▸ **Your goal**
Each line holding the word "italic" must appear in the answer, copied from the entries.

▸ **Collection entries**
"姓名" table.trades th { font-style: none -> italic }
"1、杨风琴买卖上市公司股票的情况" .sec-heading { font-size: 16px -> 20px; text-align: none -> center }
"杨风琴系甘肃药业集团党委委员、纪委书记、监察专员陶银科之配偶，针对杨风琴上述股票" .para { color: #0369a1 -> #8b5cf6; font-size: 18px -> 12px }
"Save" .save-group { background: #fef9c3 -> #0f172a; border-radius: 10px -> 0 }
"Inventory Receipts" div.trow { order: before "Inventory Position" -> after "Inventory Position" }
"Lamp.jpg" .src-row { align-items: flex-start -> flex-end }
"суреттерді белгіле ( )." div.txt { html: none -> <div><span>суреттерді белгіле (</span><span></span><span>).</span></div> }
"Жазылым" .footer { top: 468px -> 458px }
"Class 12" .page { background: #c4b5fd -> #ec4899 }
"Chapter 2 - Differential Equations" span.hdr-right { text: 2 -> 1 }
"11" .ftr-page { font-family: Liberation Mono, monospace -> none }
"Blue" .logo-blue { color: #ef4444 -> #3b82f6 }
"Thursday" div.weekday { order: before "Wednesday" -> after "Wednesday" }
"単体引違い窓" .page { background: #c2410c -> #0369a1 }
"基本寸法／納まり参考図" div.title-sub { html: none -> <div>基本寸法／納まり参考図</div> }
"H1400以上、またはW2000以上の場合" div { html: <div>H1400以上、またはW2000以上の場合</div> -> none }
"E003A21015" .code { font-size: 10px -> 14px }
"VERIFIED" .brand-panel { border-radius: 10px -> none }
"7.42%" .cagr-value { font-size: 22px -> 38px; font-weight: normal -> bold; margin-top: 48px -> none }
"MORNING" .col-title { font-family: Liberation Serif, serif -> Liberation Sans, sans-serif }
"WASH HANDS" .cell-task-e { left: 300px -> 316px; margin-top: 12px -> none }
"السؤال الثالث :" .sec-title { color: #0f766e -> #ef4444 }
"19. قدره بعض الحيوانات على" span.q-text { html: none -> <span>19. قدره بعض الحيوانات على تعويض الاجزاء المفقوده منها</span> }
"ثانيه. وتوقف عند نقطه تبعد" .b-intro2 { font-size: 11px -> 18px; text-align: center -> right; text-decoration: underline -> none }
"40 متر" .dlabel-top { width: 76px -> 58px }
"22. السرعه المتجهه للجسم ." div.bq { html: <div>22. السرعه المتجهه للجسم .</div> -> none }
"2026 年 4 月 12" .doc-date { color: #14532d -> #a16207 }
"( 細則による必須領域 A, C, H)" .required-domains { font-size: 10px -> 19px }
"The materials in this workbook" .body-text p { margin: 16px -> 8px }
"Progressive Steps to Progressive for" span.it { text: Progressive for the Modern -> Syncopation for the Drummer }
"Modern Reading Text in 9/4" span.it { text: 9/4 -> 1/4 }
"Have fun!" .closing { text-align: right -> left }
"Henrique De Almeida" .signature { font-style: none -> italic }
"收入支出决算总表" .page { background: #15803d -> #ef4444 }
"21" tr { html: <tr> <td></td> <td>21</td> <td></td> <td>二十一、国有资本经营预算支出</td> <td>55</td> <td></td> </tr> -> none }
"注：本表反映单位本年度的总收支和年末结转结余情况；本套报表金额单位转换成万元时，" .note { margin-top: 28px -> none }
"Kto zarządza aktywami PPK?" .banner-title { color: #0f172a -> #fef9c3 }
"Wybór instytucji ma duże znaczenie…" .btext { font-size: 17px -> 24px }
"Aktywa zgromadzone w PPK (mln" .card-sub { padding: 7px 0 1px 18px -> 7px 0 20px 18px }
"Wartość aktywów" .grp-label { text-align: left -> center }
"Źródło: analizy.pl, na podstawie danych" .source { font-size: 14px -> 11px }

▸ **Task output**
"姓名" table.trades th { font-style: none -> italic }
"Henrique De Almeida" .signature { font-style: none -> italic }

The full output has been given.